* **EXERCISE GOAL**
Search the records for the string "width" and copy every line in which it appears.

Before-and-after page screenshots:
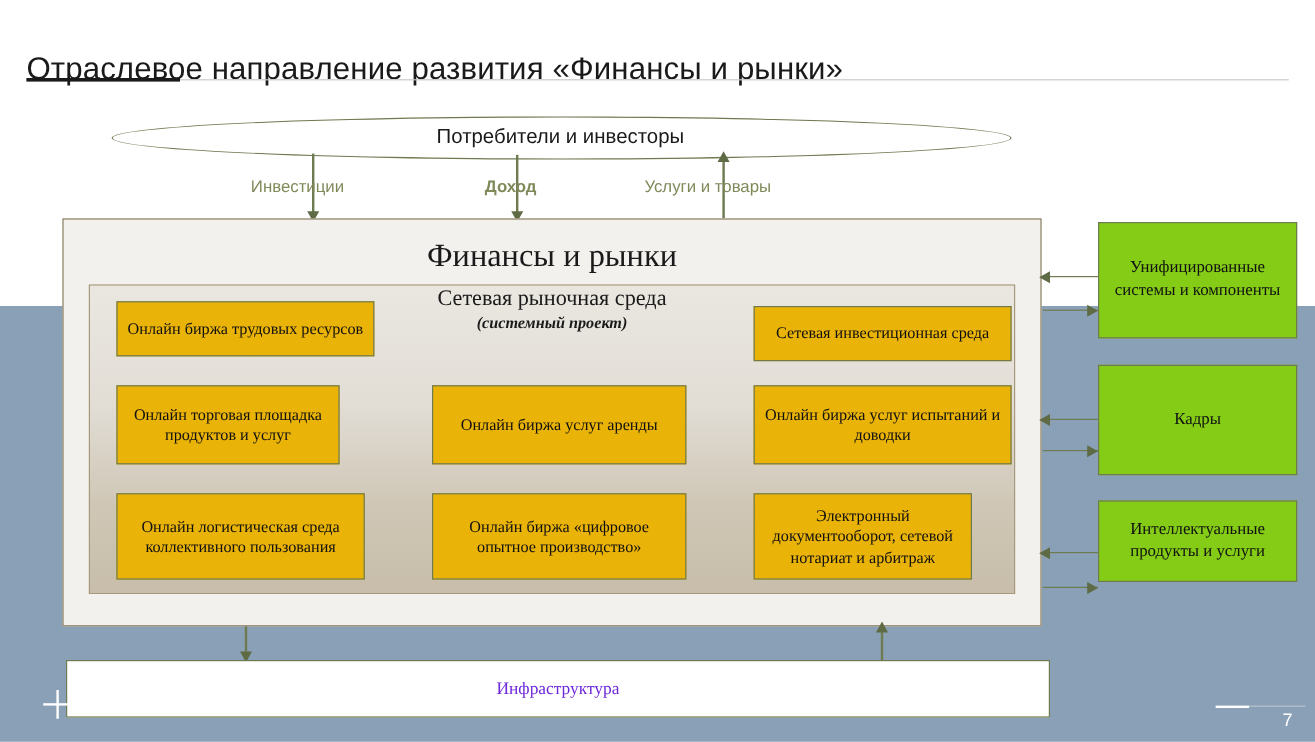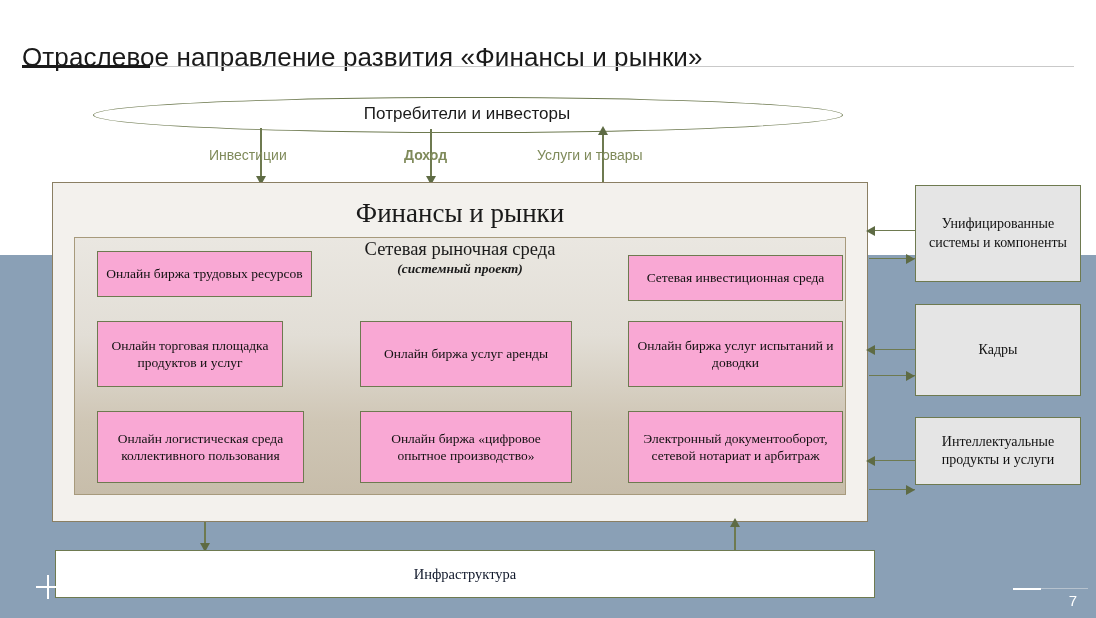--- a/index.html
+++ b/index.html
@@ -129,7 +129,7 @@
   
   .side-box {
     position:absolute;
-    background:#e5e5e5;
+    background:#84cc16;
     border:1.5px solid #6e7a50;
     box-sizing:border-box;
     display:flex; align-items:center; justify-content:center;

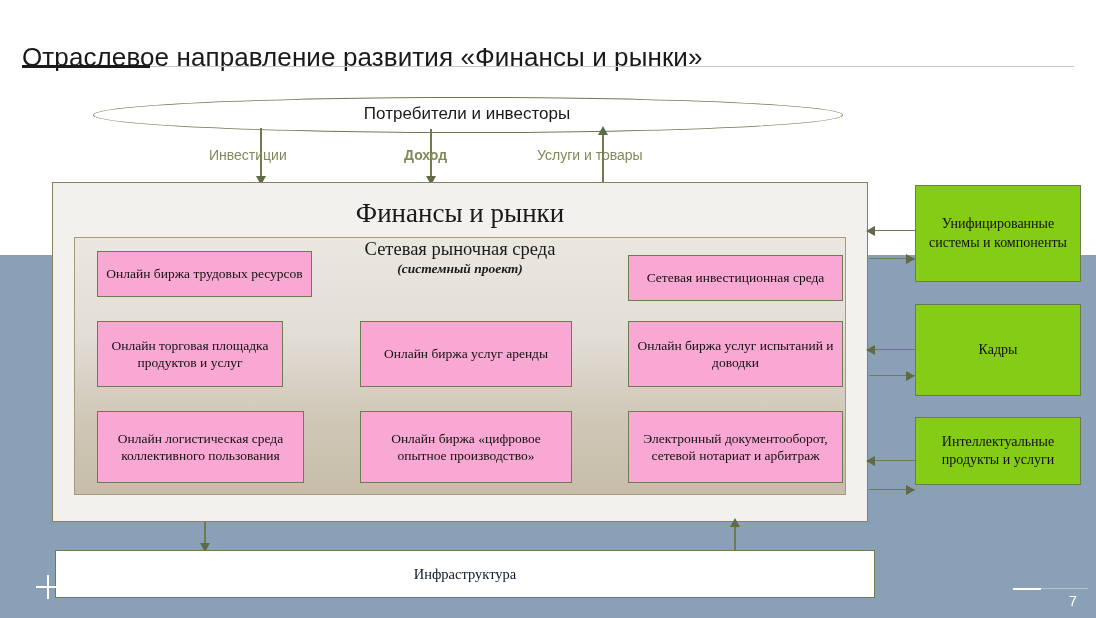--- a/index.html
+++ b/index.html
@@ -115,7 +115,7 @@
   
   .cell {
     position:absolute;
-    background:#f9a8d4;
+    background:#eab308;
     border:1.3px solid #6e7a50;
     box-sizing:border-box;
     display:flex; align-items:center; justify-content:center;

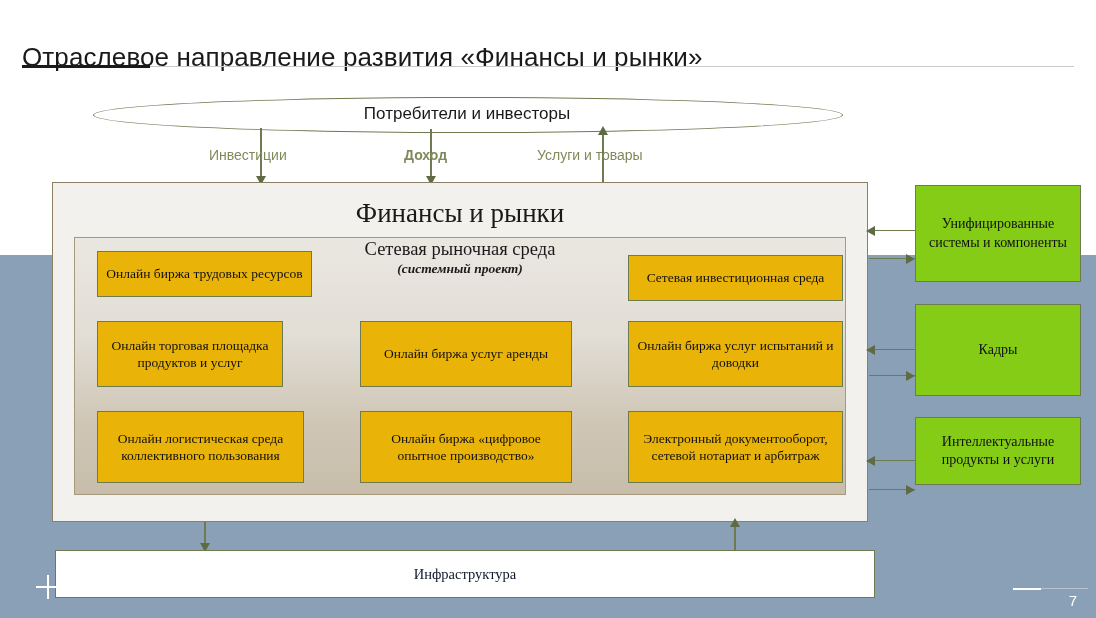--- a/index.html
+++ b/index.html
@@ -216,7 +216,7 @@
 
   <div class="cell" style="left:97px; top:411px; width:207px; height:72px;">Онлайн логистическая среда коллективного пользования</div>
   <div class="cell" style="left:360px; top:411px; width:212px; height:72px;">Онлайн биржа «цифровое опытное производство»</div>
-  <div class="cell" style="left:628px; top:411px; width:215px; height:72px;">Электронный документооборот, сетевой нотариат и арбитраж</div>
+  <div class="cell" style="left:628px; top:411px; width:182px; height:72px;">Электронный документооборот, сетевой нотариат и арбитраж</div>
 
   <div class="side-box" style="left:915px; top:185px; width:166px; height:97px;">Унифицированные системы и компоненты</div>
   <div class="hline" style="left:873px; top:230px; width:42px;"></div>

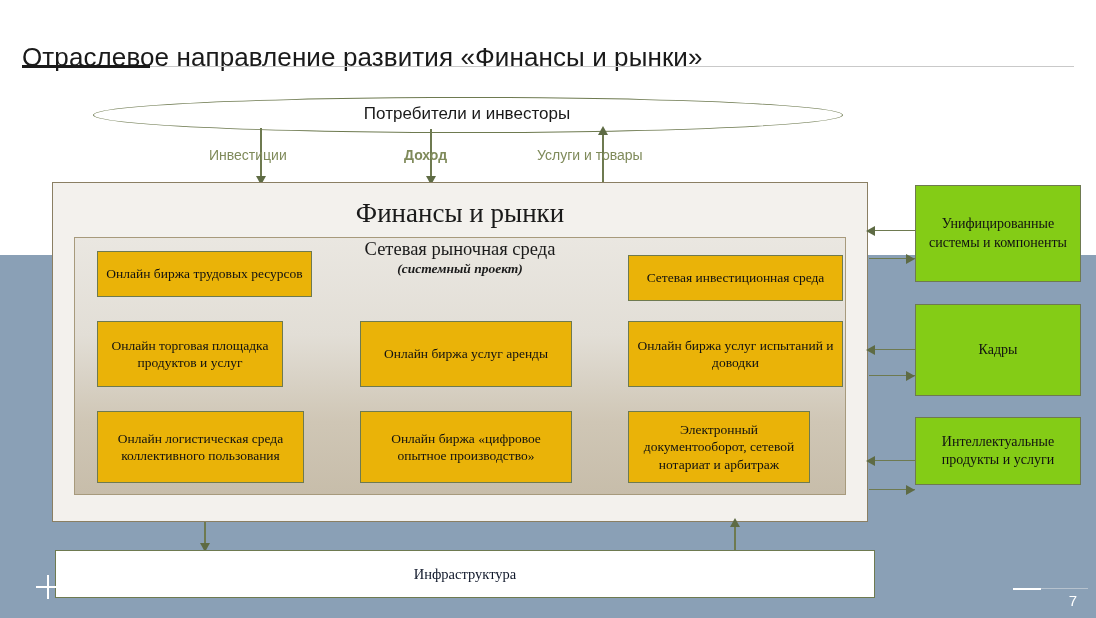--- a/index.html
+++ b/index.html
@@ -148,7 +148,7 @@
     box-sizing:border-box;
     display:flex; align-items:center; justify-content:center;
     font-family:"Liberation Serif", serif;
-    font-size:14.5px; color:#0f172a;
+    font-size:14.5px; color:#6d28d9;
   }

* **OUTPUT**
   <div class="cell" style="left:97px; top:411px; width:207px; height:72px;">Онлайн логистическая среда коллективного пользования</div>
   <div class="cell" style="left:360px; top:411px; width:212px; height:72px;">Онлайн биржа «цифровое опытное производство»</div>
-  <div class="cell" style="left:628px; top:411px; width:215px; height:72px;">Электронный документооборот, сетевой нотариат и арбитраж</div>
+  <div class="cell" style="left:628px; top:411px; width:182px; height:72px;">Электронный документооборот, сетевой нотариат и арбитраж</div>
   <div class="side-box" style="left:915px; top:185px; width:166px; height:97px;">Унифицированные системы и компоненты</div>
   <div class="hline" style="left:873px; top:230px; width:42px;"></div>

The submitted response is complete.